He stopped at the far back corner of the house and squatted down on the ground and looked underneath at the litter there, chicken crates and barrels and old rags and boxes. He had four matches in his pocket. He crawled under and began to set small fires, building one from another and working his way out at the front porch, leaving the fire behind him eating greedily at the dry tinder and the floor boards of the house. He crossed the front side of the clearing and went under the barbed-wire fence and through the rutted field without looking back until he reached the edge of the opposite woods. Then he glanced over his shoulder and saw that the pink moon had dropped through the roof of the shack and was bursting and he began to run, forced on through the woods by two bulging silver eyes that grew in immense astonishment in the center of the fire behind him.

Toward midnight he came out on the highway and caught a ride with a salesman who was a manufacturer’s representative selling copper flues throughout the Southeast and who gave the silent boy what he said was the best advice he could give any young fellow setting out to find himself a place in the world. While they sped forward on the black untwisting highway watched on either side by a dark wall of trees, the salesman said that it had been his personal experience that you couldn’t sell a copper flue to a man you didn’t love. He was a thin fellow with a narrow gorgelike face that appeared to have been worn down to the sharpest possible depressions. He wore a broad-brimmed stiff gray hat of the kind used by business men who would like to look like cowboys. He said love was the only policy that worked ninety-five per cent of the time. He said when he went to sell a man a flue, he asked first about that man’s wife’s health and how his children were. He said he had a book that he kept the names of his customer’s families in and what was wrong with them. A man’s wife had cancer, he put her name down in the book and wrote cancer after it and inquired about her every time he went to that man’s hardware store until she died; then he scratched her name out and wrote dead there “And I say thank God when they’re dead,” the salesman said, “that’s one less to remember.”

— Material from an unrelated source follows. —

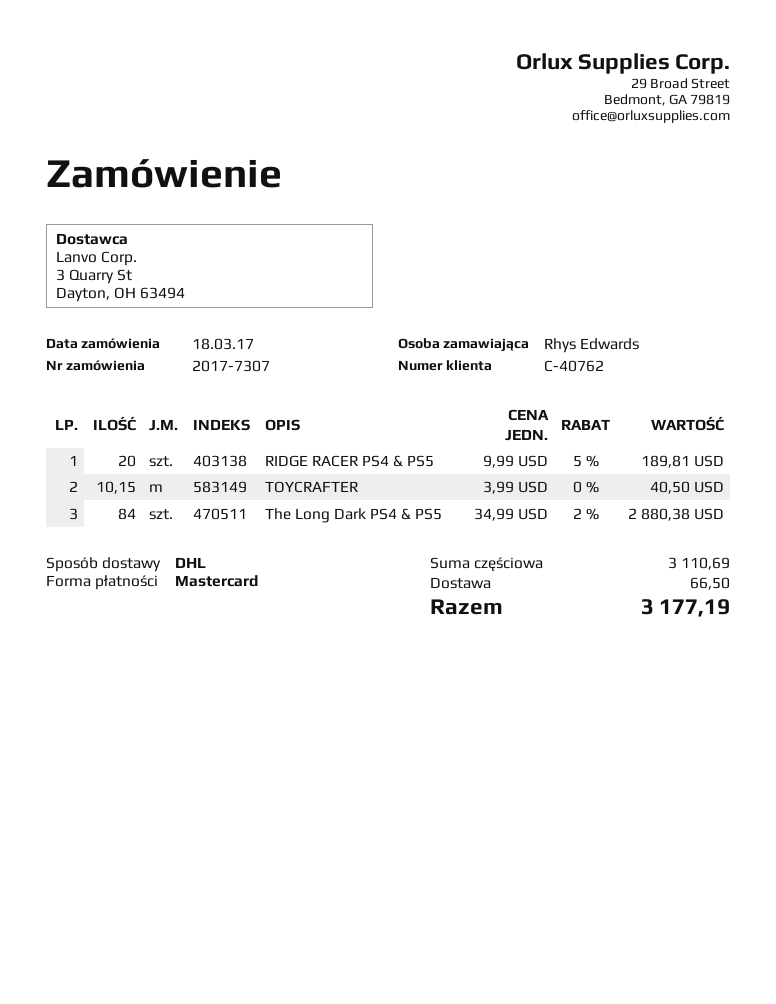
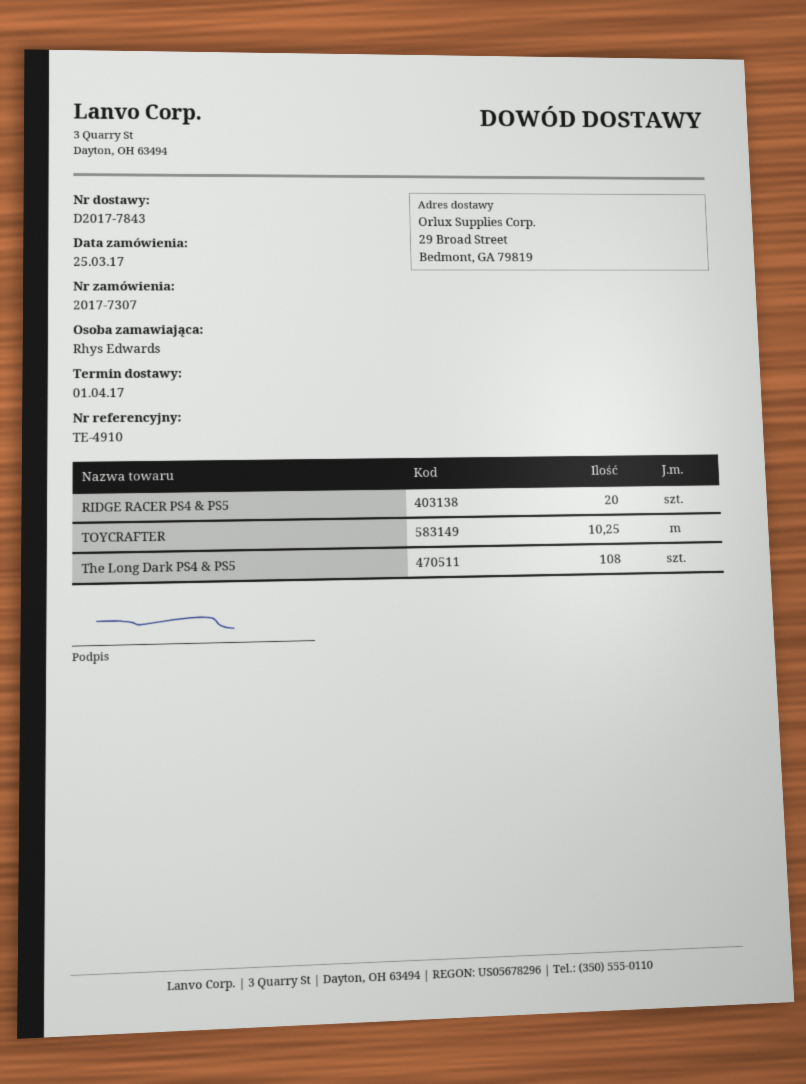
order date: 2017-03-18 -> 2017-03-25
TOYCRAFTER: 10.15 -> 10.25
The Long Dark PS4 & PS5: 84 -> 108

“You don’t owe the dead anything,’ Tarwater said in a loud voice, speaking for almost the first time since he had got in the car.

“Nor they you,” said the stranger. “And that’s the way it ought to be in this world—nobody owing nobody nothing.”

“Look,” Tarwater said suddenly, sitting forward, his face close to the windshield, “we’re headed in the wrong direction. We’re going back where we came from. There’s the fire again. There’s the fire we left.” Ahead of them in the sky there was a faint glow, steady and not made by lightning. “That’s the same fire we come from!” the boy said in a high wild voice.

“Boy, you must be nuts,” the salesman said. “That’s the city we’re coming to. That’s the glow from the city lights. I reckon this is your first trip anywhere.”

“You’re turned around,” the child said. “It’s the same fire.”

The stranger twisted his rutted face sharply. “I’ve never been turned around in my life,” he said. “And I didn’t come from any fire. I come from Mobile. And I know where I’m going. What’s the matter with you?”

Tarwater sat staring at the glow in front of him. “I was asleep,” he muttered. “I’m just now waking up.”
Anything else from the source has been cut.